Computer Department, Jingdezhen Ceramic Institute, Jingdezhen 333403, China, Department of Computer Science and Bond Life Science Center, University of Missouri, Columbia MO, USA; Computational Biology, Gordon Life Science Institute, Boston, MA 02478, USA.
Computer Department, Jingdezhen Ceramic Institute, Jingdezhen 333403, China.
Bioinformatics. 2016 Oct 15;32(20):3116-3123. doi: 10.1093/bioinformatics/btw380. Epub 2016 Jun 22.
Post-translational modification, abbreviated as PTM, refers to the change of the amino acid side chains of a protein after its biosynthesis. Owing to its significance for in-depth understanding various biological processes and developing effective drugs, prediction of PTM sites in proteins have currently become a hot topic in bioinformatics. Although many computational methods were established to identify various single-label PTM types and their occurrence sites in proteins, no method has ever been developed for multi-label PTM types. As one of the most frequently observed PTMs, the K-PTM, namely, the modification occurring at lysine (K), can be usually accommodated with many different types, such as 'acetylation', 'crotonylation', 'methylation' and 'succinylation'. Now we are facing an interesting challenge: given an uncharacterized protein sequence containing many K residues, which ones can accommodate two or more types of PTM, which ones only one, and which ones none?
To address this problem, a multi-label predictor called IPTM-MLYS: has been developed. It represents the first multi-label PTM predictor ever established. The novel predictor is featured by incorporating the sequence-coupled effects into the general PseAAC, and by fusing an array of basic random forest classifiers into an ensemble system. Rigorous cross-validations via a set of multi-label metrics indicate that the first multi-label PTM predictor is very promising and encouraging.

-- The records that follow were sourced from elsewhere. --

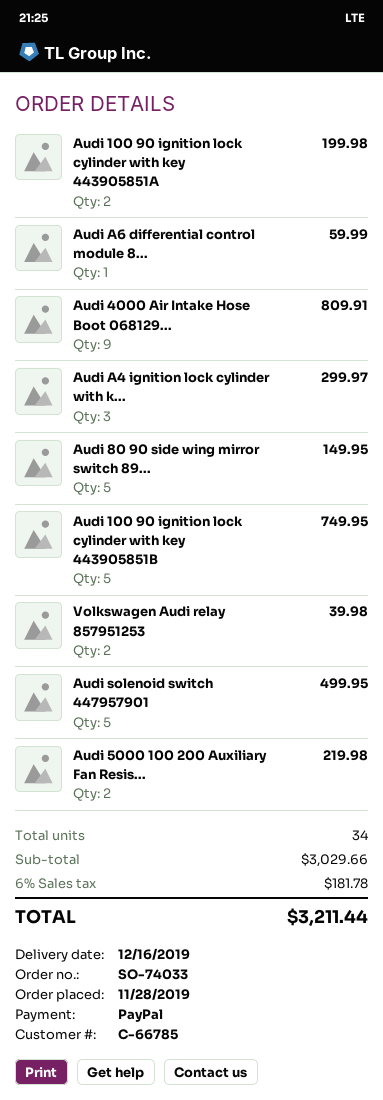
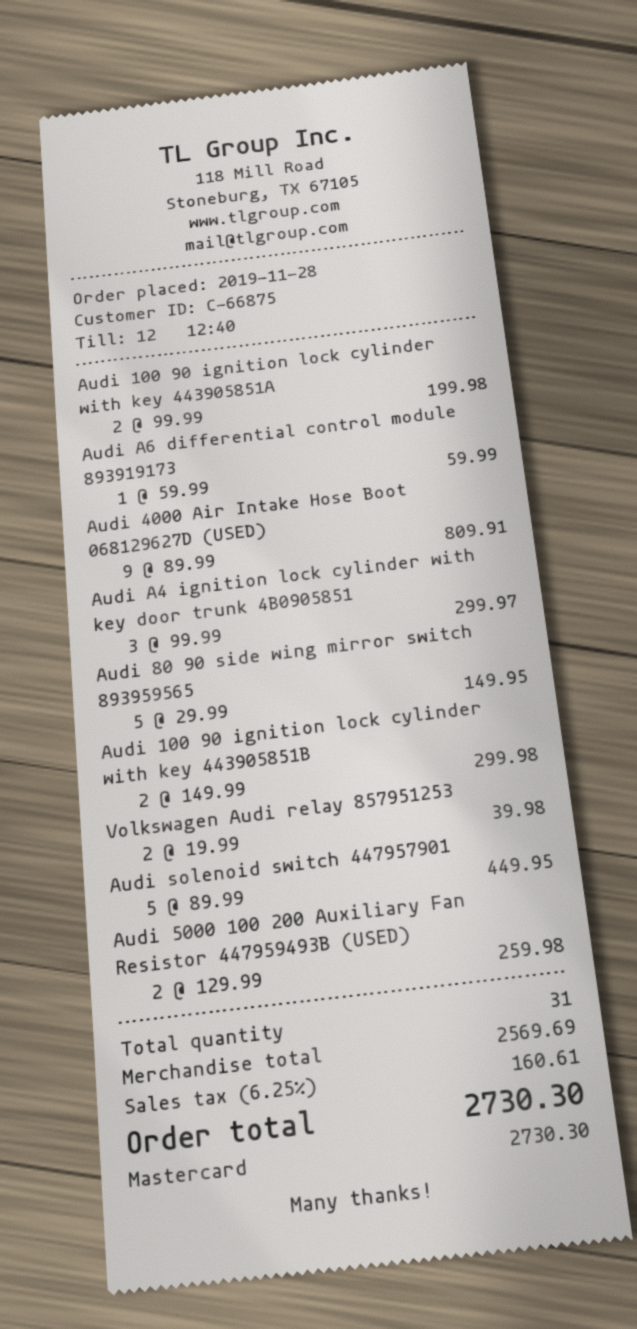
customer number: C-66785 -> C-66875
payment method: PayPal -> Mastercard
Audi 100 90 ignition lock cylinder with key 443905851B: 5 for 749.95 -> 2 for 299.98
Audi solenoid switch 447957901: 5 for 499.95 -> 5 for 449.95
Audi 5000 100 200 Auxiliary Fan Resis...: 2 for 219.98 -> 2 for 259.98
total quantity: 34 -> 31
subtotal: 3029.66 -> 2569.69
tax: 6% = 181.78 -> 6.25% = 160.61
total: 3211.44 -> 2730.30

For the convenience of most experimental scientists, a user-friendly web-server for iPTM-mLys has been established at http://www.jci-bioinfo.cn/iPTM-mLys, by which users can easily obtain their desired results without the need to go through the complicated mathematical equations involved.
wqiu@gordonlifescience.org, xxiao@gordonlifescience.org, kcchou@gordonlifescience.orgSupplementary information: Supplementary data are available at Bioinformatics online.
翻译后修饰,缩写为 PTM,是指蛋白质生物合成后氨基酸侧链的变化。由于其对深入了解各种生物过程和开发有效药物的重要性,目前蛋白质中 PTM 位点的预测已成为生物信息学的一个热门话题。虽然已经建立了许多计算方法来识别蛋白质中的各种单标签 PTM 类型及其发生位点,但从未开发出用于多标签 PTM 类型的方法。作为最常观察到的 PTM 之一,K-PTM,即赖氨酸(K)的修饰,可以容纳许多不同的类型,如“乙酰化”、“巴豆酰化”、“甲基化”和“琥珀酰化”。现在我们面临着一个有趣的挑战:给定一个含有许多 K 残基的未表征蛋白质序列,哪些残基可以容纳两种或更多种类型的 PTM,哪些残基只能容纳一种,哪些残基不能容纳任何一种?
为了解决这个问题,开发了一种称为 IPTM-MLYS 的多标签预测器。它代表了第一个建立的多标签 PTM 预测器。该新型预测器的特点是将序列耦合效应纳入一般 PseAAC 中,并将一系列基本随机森林分类器融合到一个集成系统中。通过一系列多标签指标进行的严格交叉验证表明,第一个多标签 PTM 预测器非常有前途和令人鼓舞。
为了方便大多数实验科学家,我们在 http://www.jci-bioinfo.cn/iPTM-mLys 上建立了一个用户友好的 iPTM-mLys 网络服务器,用户可以轻松地获得他们想要的结果,而无需经历涉及的复杂数学方程。
wqiu@gordonlifescience.org,xxiao@gordonlifescience.org,kcchou@gordonlifescience.org
补充数据可在《生物信息学》在线获得。